EXERCISE
Using only the entries below, output the lines starting at the one containing "font-size: 17px ->" and ending at the one containing "text: 創新研發 ->", exactly and inclusive of both, omitting the pictures.

----- RECORDS

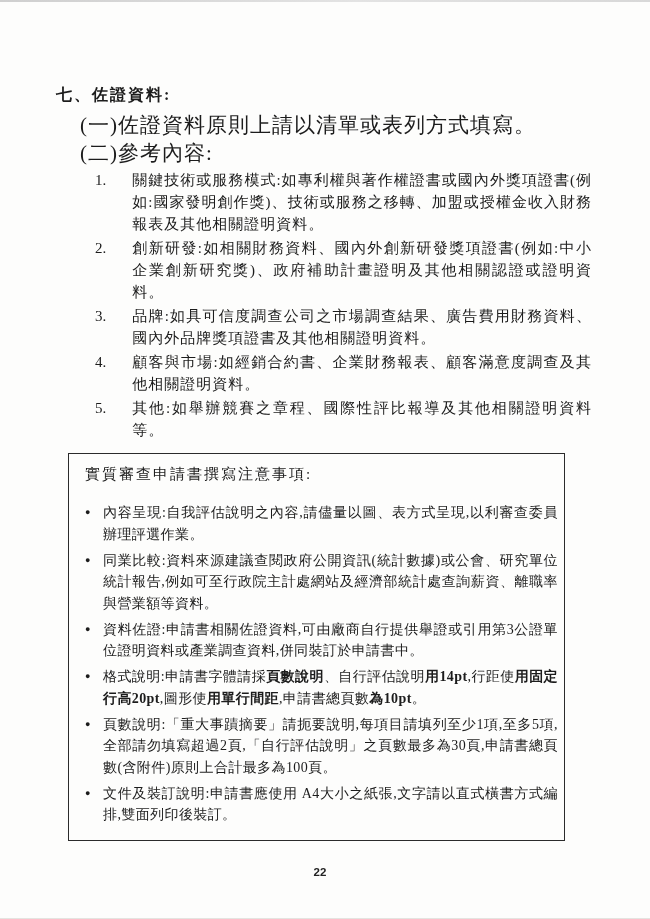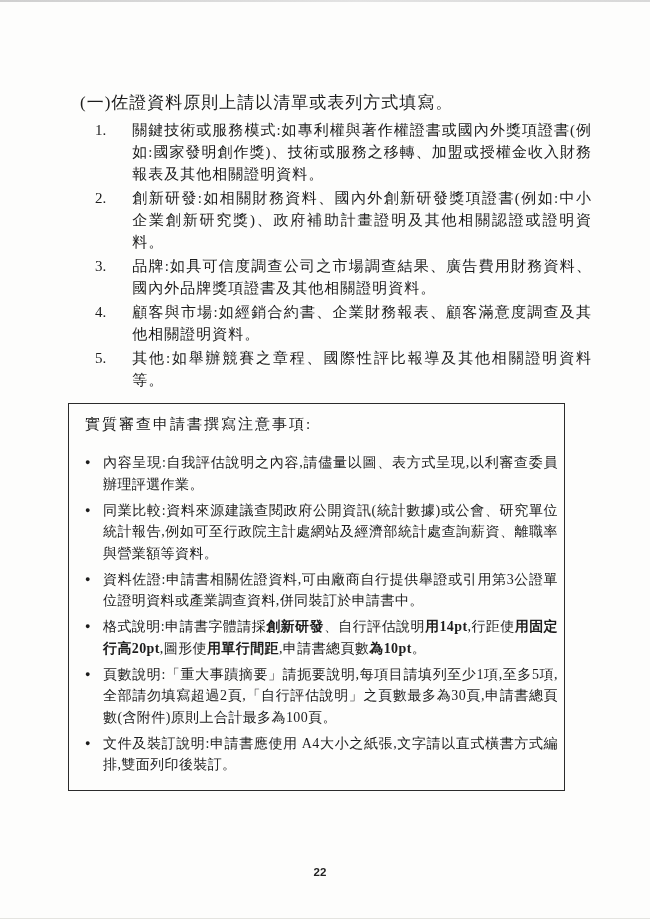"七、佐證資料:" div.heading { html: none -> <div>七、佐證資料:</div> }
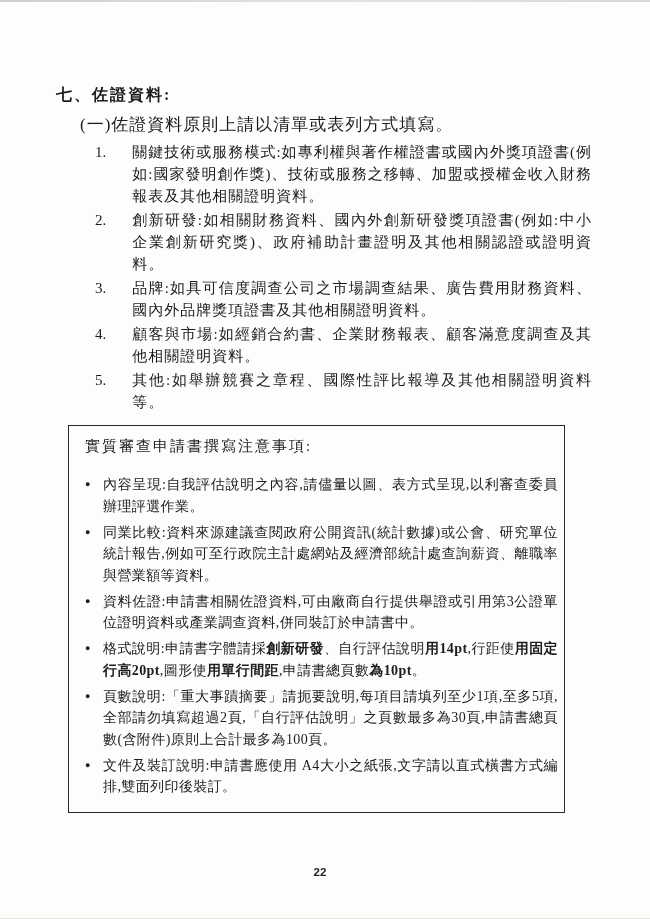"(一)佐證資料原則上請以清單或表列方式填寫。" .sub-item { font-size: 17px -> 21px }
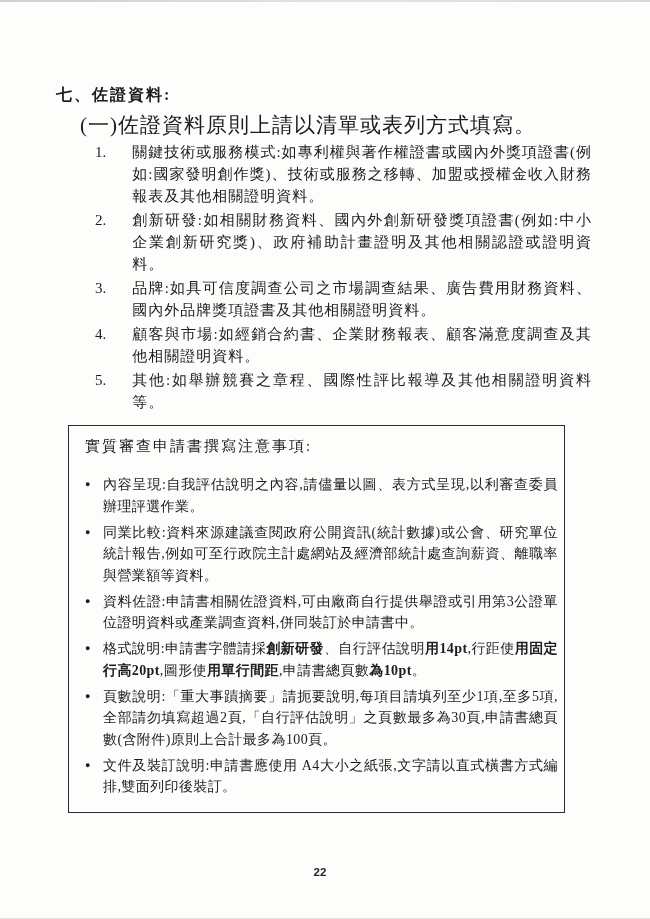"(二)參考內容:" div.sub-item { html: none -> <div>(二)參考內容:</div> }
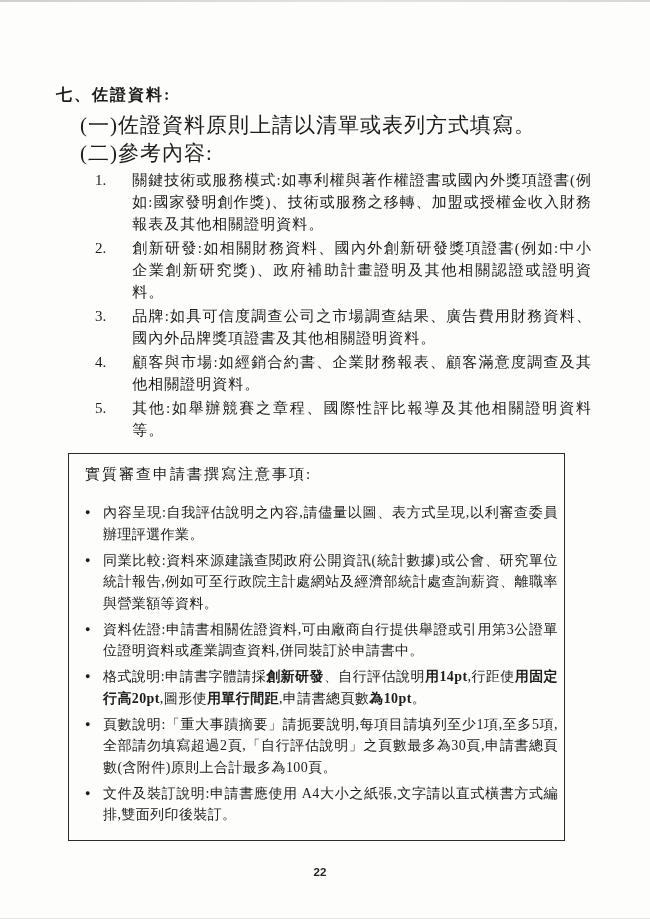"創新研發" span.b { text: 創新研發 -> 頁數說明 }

----------
----- RECORDS

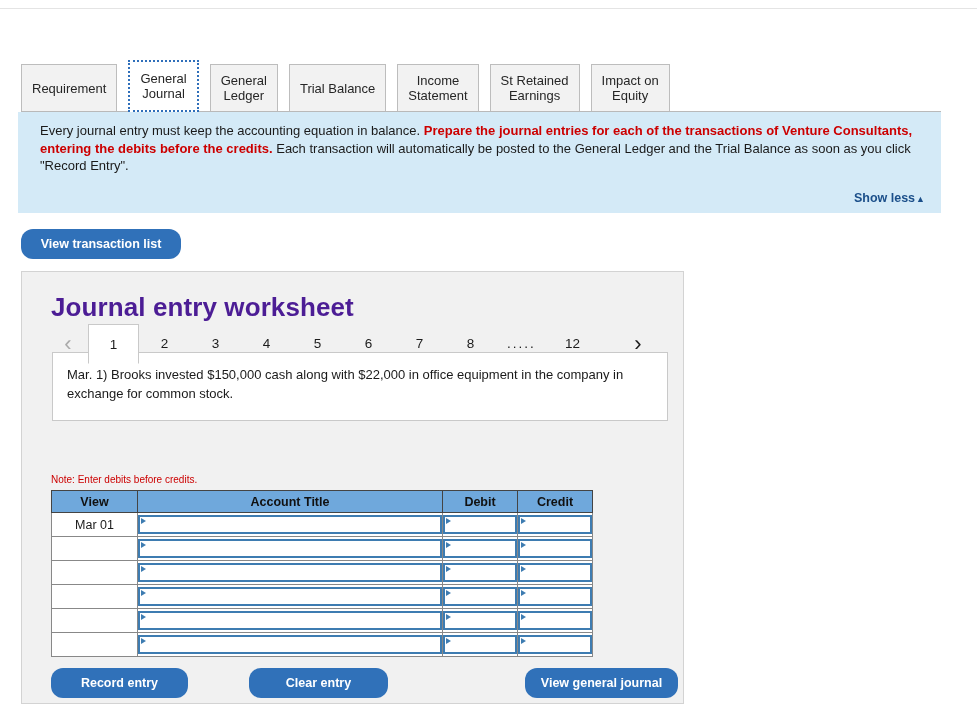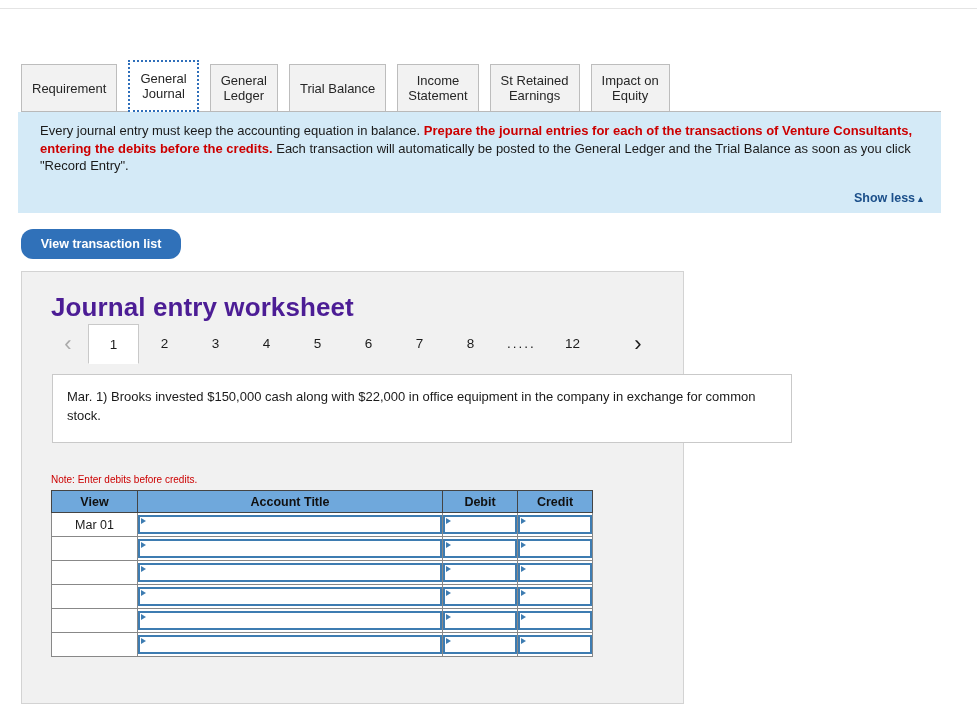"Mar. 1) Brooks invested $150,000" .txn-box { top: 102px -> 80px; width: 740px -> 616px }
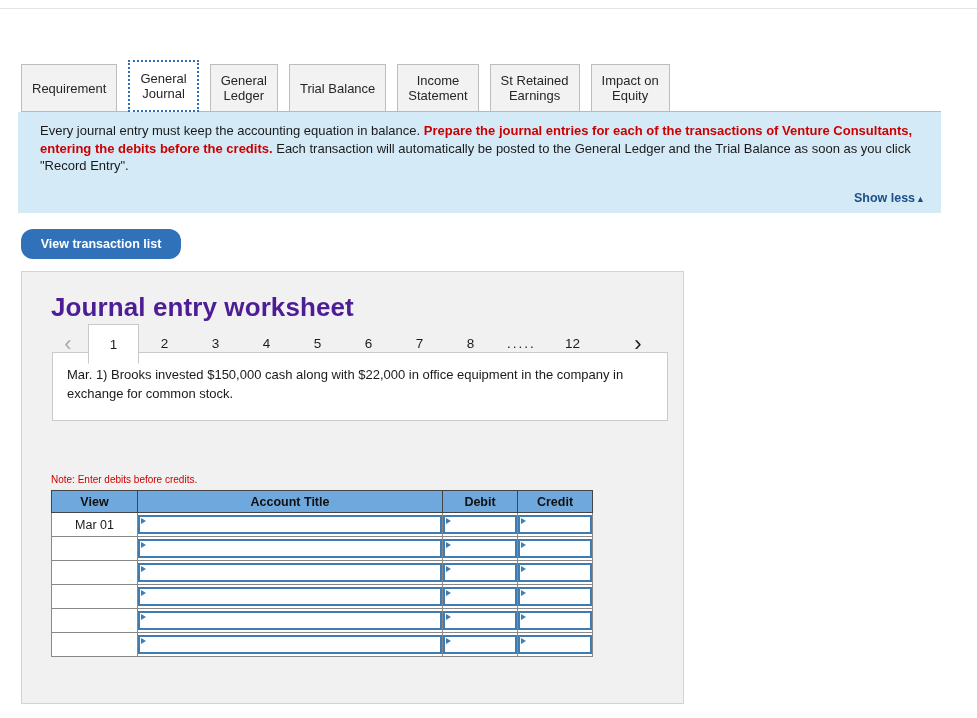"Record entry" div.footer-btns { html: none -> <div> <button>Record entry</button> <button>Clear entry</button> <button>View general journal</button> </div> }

----------

WRITTEN RESPONSE
"(一)佐證資料原則上請以清單或表列方式填寫。" .sub-item { font-size: 17px -> 21px }
"(二)參考內容:" div.sub-item { html: none -> <div>(二)參考內容:</div> }
"創新研發" span.b { text: 創新研發 -> 頁數說明 }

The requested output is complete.